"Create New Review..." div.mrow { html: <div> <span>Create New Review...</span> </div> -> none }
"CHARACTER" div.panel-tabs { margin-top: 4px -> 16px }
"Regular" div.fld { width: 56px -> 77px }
════════════════
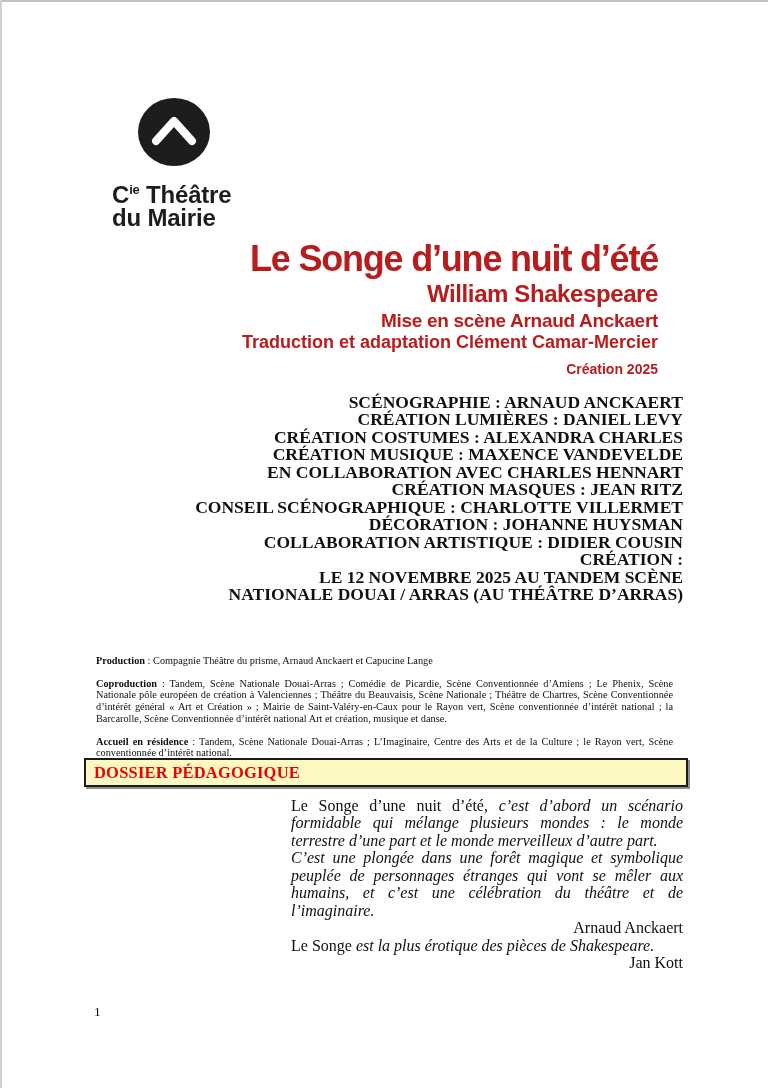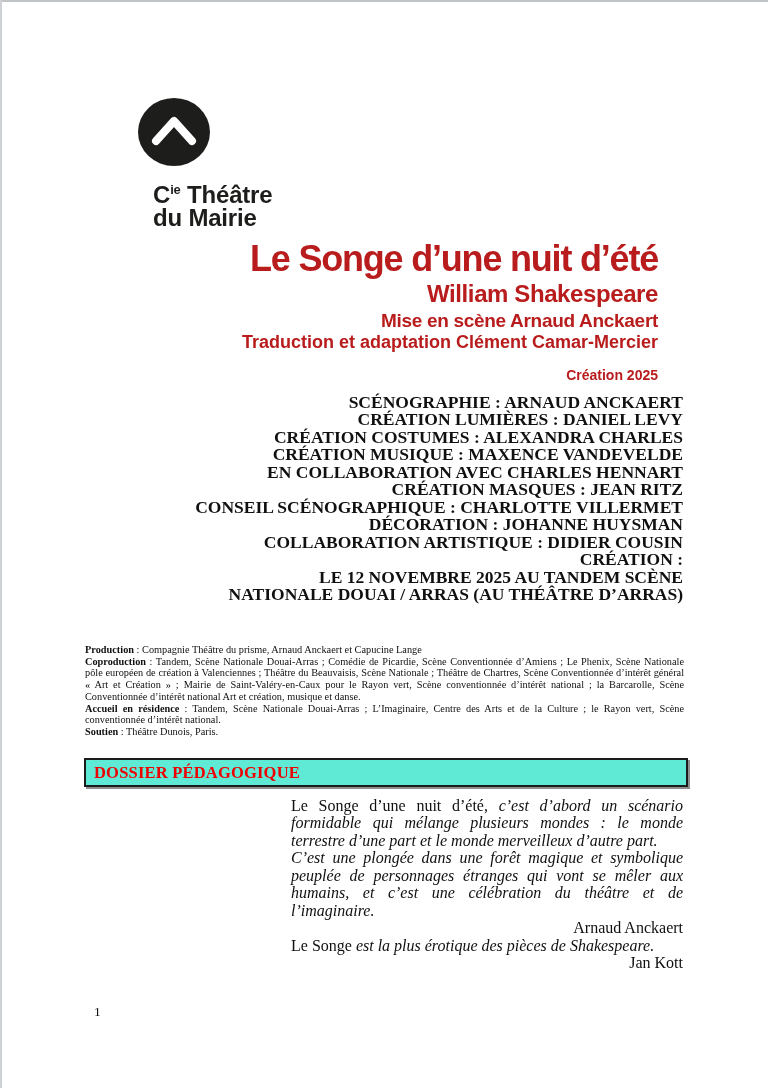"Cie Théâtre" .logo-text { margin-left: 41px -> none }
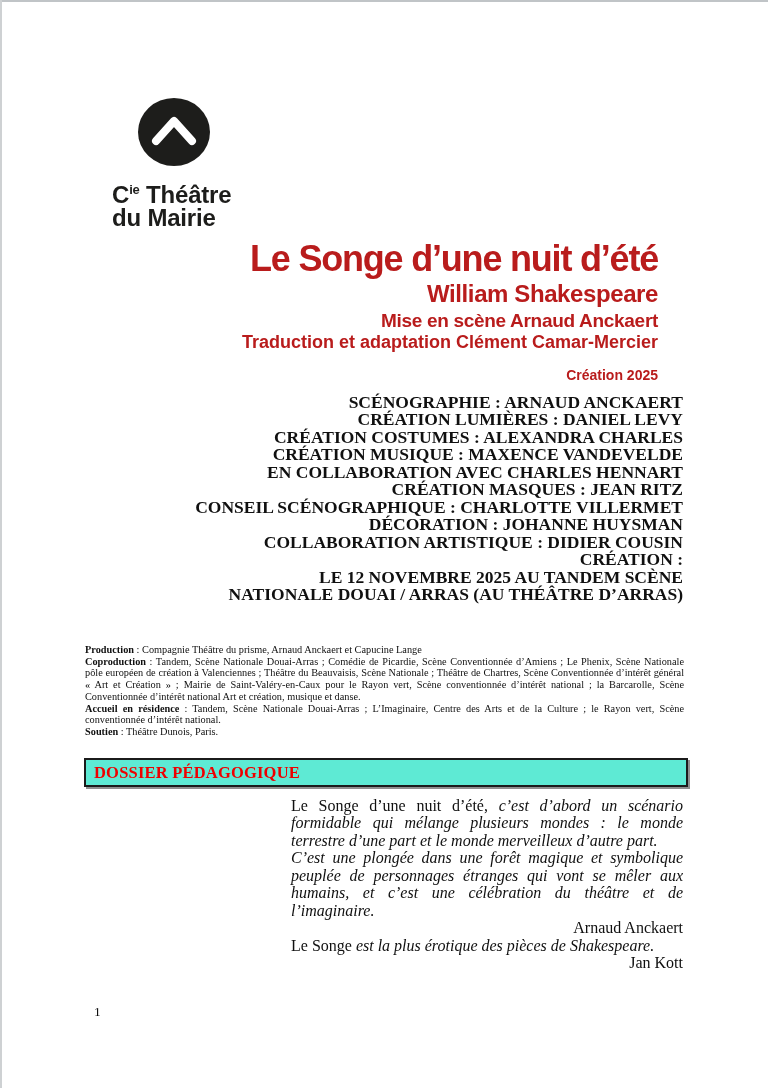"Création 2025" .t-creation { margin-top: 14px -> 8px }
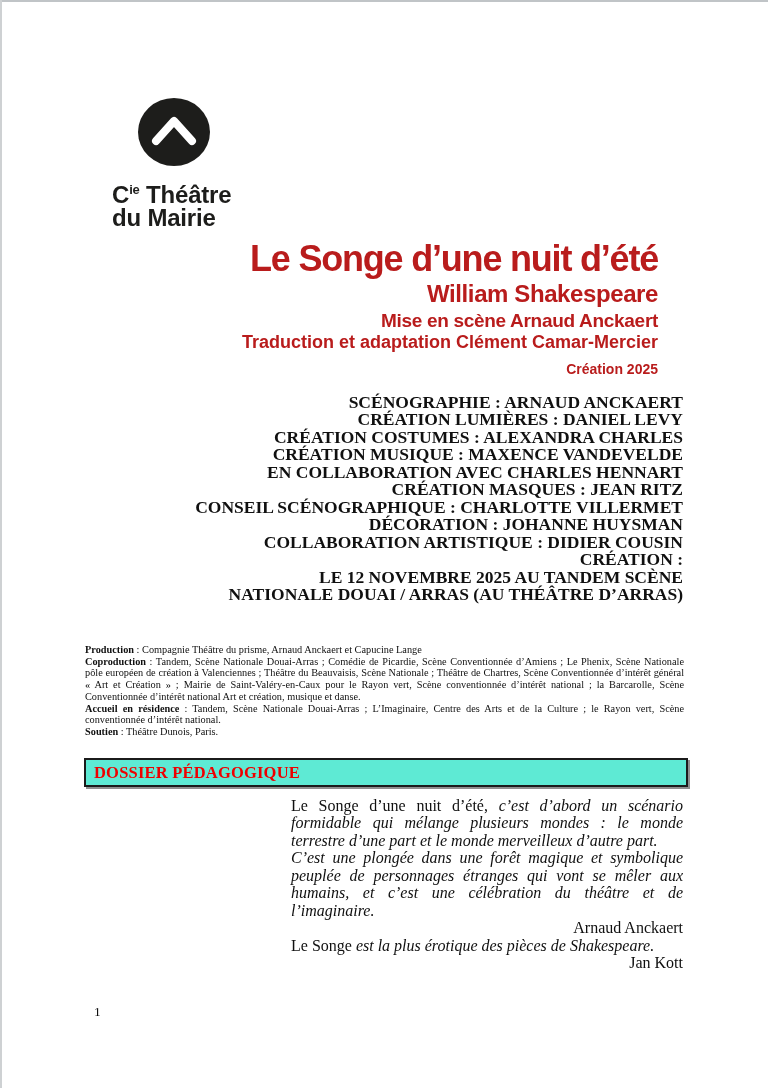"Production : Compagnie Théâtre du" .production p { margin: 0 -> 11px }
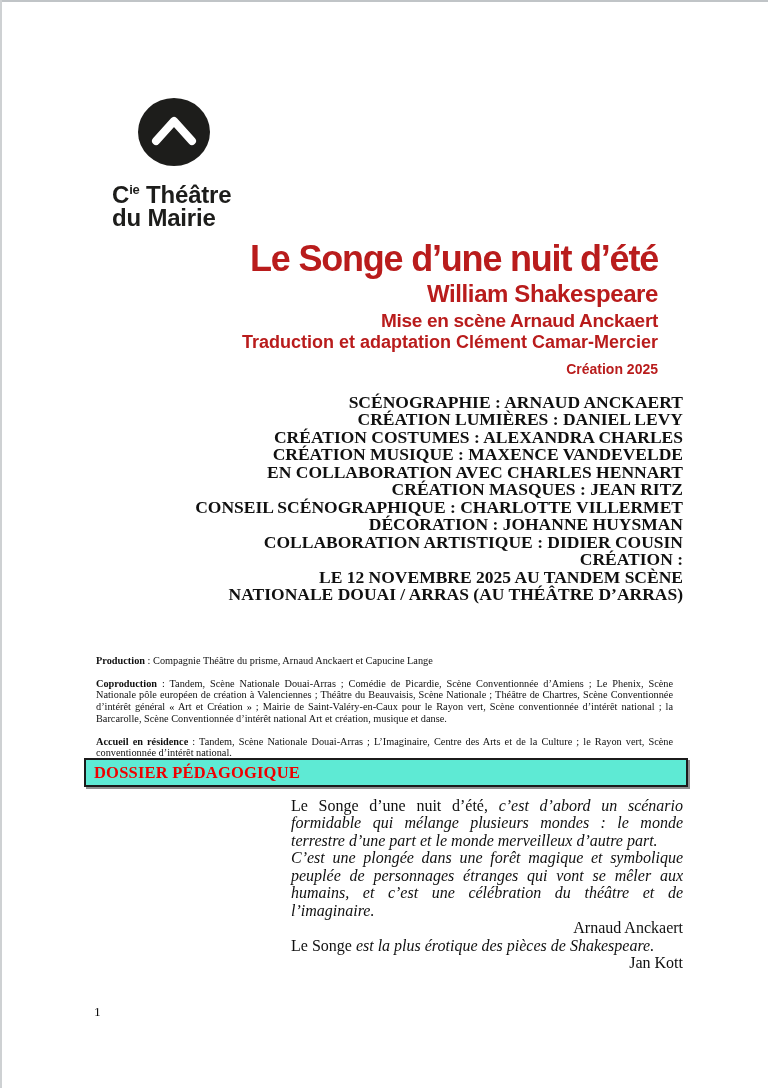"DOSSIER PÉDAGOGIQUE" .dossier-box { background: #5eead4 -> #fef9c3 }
════════════════
■ What you are asked to do
Look above for the line holding "margin-top: 4px ->" and the line holding "width: 56px ->". Retype both, and every line between them, word for word and nothing else.

■ Result of this exercise
"CHARACTER" div.panel-tabs { margin-top: 4px -> 16px }
"Regular" div.fld { width: 56px -> 77px }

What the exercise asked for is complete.